Saturday, September 18, 2021

Fear

 September 18, 2021


Fear is a great motivator, as any tyrant knows. Make people fear the loss of health, income, privileges, and they can be manipulated into almost anything. We are seeing it play out before our eyes in the public arena today. Fear of COVID 19 has led to the contraction of our economy, the erosion of our freedoms, the pitting of people against each other as hasn’t been seen in my lifetime of 72 years. 


Some fear is legitimate. I stop at red lights because I don’t want to get broadsided by a dump truck. On the other hand, I don’t avoid black cats for fear of some superstition. Mark’s gospel speaks often of how fear controls our lives. In the 5th chapter, a woman is afraid when she thinks Jesus is going to berate her for touching his garment when she was in a ceremoniously unclean state. Later that same day, Jesus told grieving people not to fear death. But the strangest story of fear is in this same chapter as Jesus heals a man demon-possessed. 


In today’s world, he would probably be locked away. He lived in a graveyard, possessed such strength that even chains couldn’t hold him. He went about naked, shrieking and cutting himself with stones. People were understandably afraid of him. But when Jesus succeeded in casting out the demons, sending them into a herd of pigs which then stampeded and drowned, we are told that the people, seeing him sitting quietly in his right mind, were afraid. What was there to be afraid of?


This is a story not just about a particular crazy man, but of a crazy society. It isn’t uncommon in a school setting for example, for one child, usually female, to be picked on by the rest of the class. She is the scapegoat, the recipient of all the inner demons and evils of the rest. This child often so deeply desires companionship that she will endure the most humiliating offenses just to be a part of the group. In a perverse way, she needs the attention, and even more perversely, the group needs her. They can only function when they have this one person upon whom to cast their collective sins. 


Here, the demoniac is chained by the demons, shamed by his nakedness, seeks his own execution by stoning (a ritual form of execution in that culture), and lives in the tombs as one already dead. The thousands of demons inhabiting this unfortunate soul were once in the people of the area. Like the bully classmates, they projected their ire and dysfunction upon him. Jesus sent the demons, not back into the townspeople, but into the pigs who then drowned, just as Scripture says, our “sins he has cast into the deepest sea.”


The people were afraid, begging Jesus to leave, because he had upset the carefully laid social, psychological, and spiritual balance their dysfunction had created. Without the madman, who would take the blame for their sins? They would have to look into the mirror, which is always a scary proposition. Instead, they begged Jesus to leave; they would find another scapegoat, and all would return to normal. 
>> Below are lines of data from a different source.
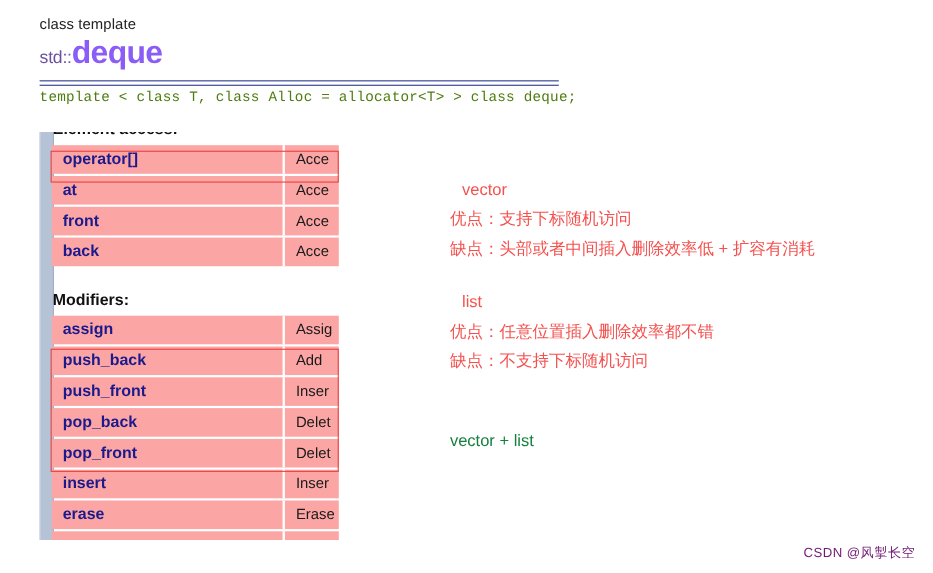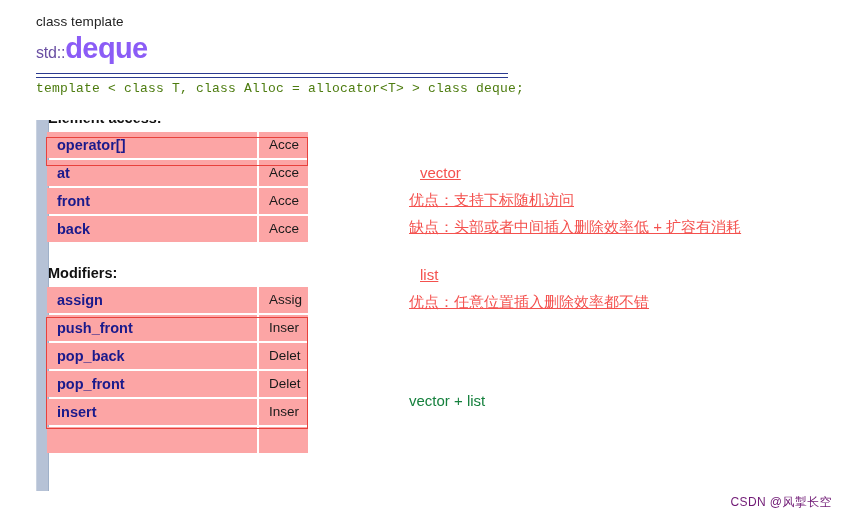--- a/index.html
+++ b/index.html
@@ -148,21 +148,20 @@
     height: 112px;
   }
 
   
   #notes {
     position: absolute;
     left: 409px;
     top: 160px;
     width: 430px;
     color: #f4514e;
-    text-decoration: underline;
   }
   .note-group { margin-bottom: 22px; }
   .note-head {
     font-size: 15px;
     line-height: 26px;
     margin-left: 11px;
     white-space: nowrap;
   }
   .note-line {
     font-size: 15px;
@@ -230,34 +229,42 @@
     <div class="section-gap"></div>
 
     <div class="section-heading">Modifiers:</div>
     <table class="mtable">
       <tbody>
         <tr>
           <td class="c-name">assign</td>
           <td class="c-desc">Assig</td>
         </tr>
         <tr>
+          <td class="c-name">push_back</td>
+          <td class="c-desc">Add </td>
+        </tr>
+        <tr>
           <td class="c-name">push_front</td>
           <td class="c-desc">Inser</td>
         </tr>
         <tr>
           <td class="c-name">pop_back</td>
           <td class="c-desc">Delet</td>
         </tr>
         <tr>
           <td class="c-name">pop_front</td>
           <td class="c-desc">Delet</td>
         </tr>
         <tr>
           <td class="c-name">insert</td>
           <td class="c-desc">Inser</td>
+        </tr>
+        <tr>
+          <td class="c-name">erase</td>
+          <td class="c-desc">Erase</td>
         </tr>
         <tr>
           <td class="c-name"></td>
           <td class="c-desc"></td>
         </tr>
       </tbody>
     </table>
 
   </div>
 </div>
@@ -267,17 +274,18 @@
 
 <div id="notes">
   <div class="note-group">
     <div class="note-head">vector</div>
     <div class="note-line">优点：支持下标随机访问</div>
     <div class="note-line">缺点：头部或者中间插入删除效率低 + 扩容有消耗</div>
   </div>
   <div class="note-group">
     <div class="note-head">list</div>
     <div class="note-line">优点：任意位置插入删除效率都不错</div>
+    <div class="note-line">缺点：不支持下标随机访问</div>
   </div>
 </div>
 <div id="note-combined">vector + list</div>
 
 <div id="watermark">CSDN @风掣长空</div>
 
 </body></html>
It happens over and over. The alcoholic sobers up, and the family falls apart. They need him to keep drinking so they can continue to be the aggrieved spouse and children. If he cleans up his act, there is no dark backdrop against which to live their lives. The family dynamic has been blown apart; they are afraid, and ask Jesus and his healing to leave.


The Gadarene community needed the Gadarene demoniac in order for them to function. In truth, they were as sick as he. Our society is as sick as the demoniacs we excoriate. We can kill the Saddam Husseins and convict the Derek Chauvins, but we need them and their ilk, so when Jesus comes along with healing power, we are afraid…afraid that our own demons will be exposed, afraid to let go of the sick treadmill we’re on. So we ask Jesus to leave; maybe not in so many words, but at the very least, we desire to put him on a leash or in a box where he cannot mess things up. 


Yes, fear is a great motivator, and we have lots of it because we prefer a familiar bondage to a foreign deliverance. We cannot solve the problem ourselves, but pride and the pursuit of power keeps us from receiving the solution God offers. May he have mercy on us all!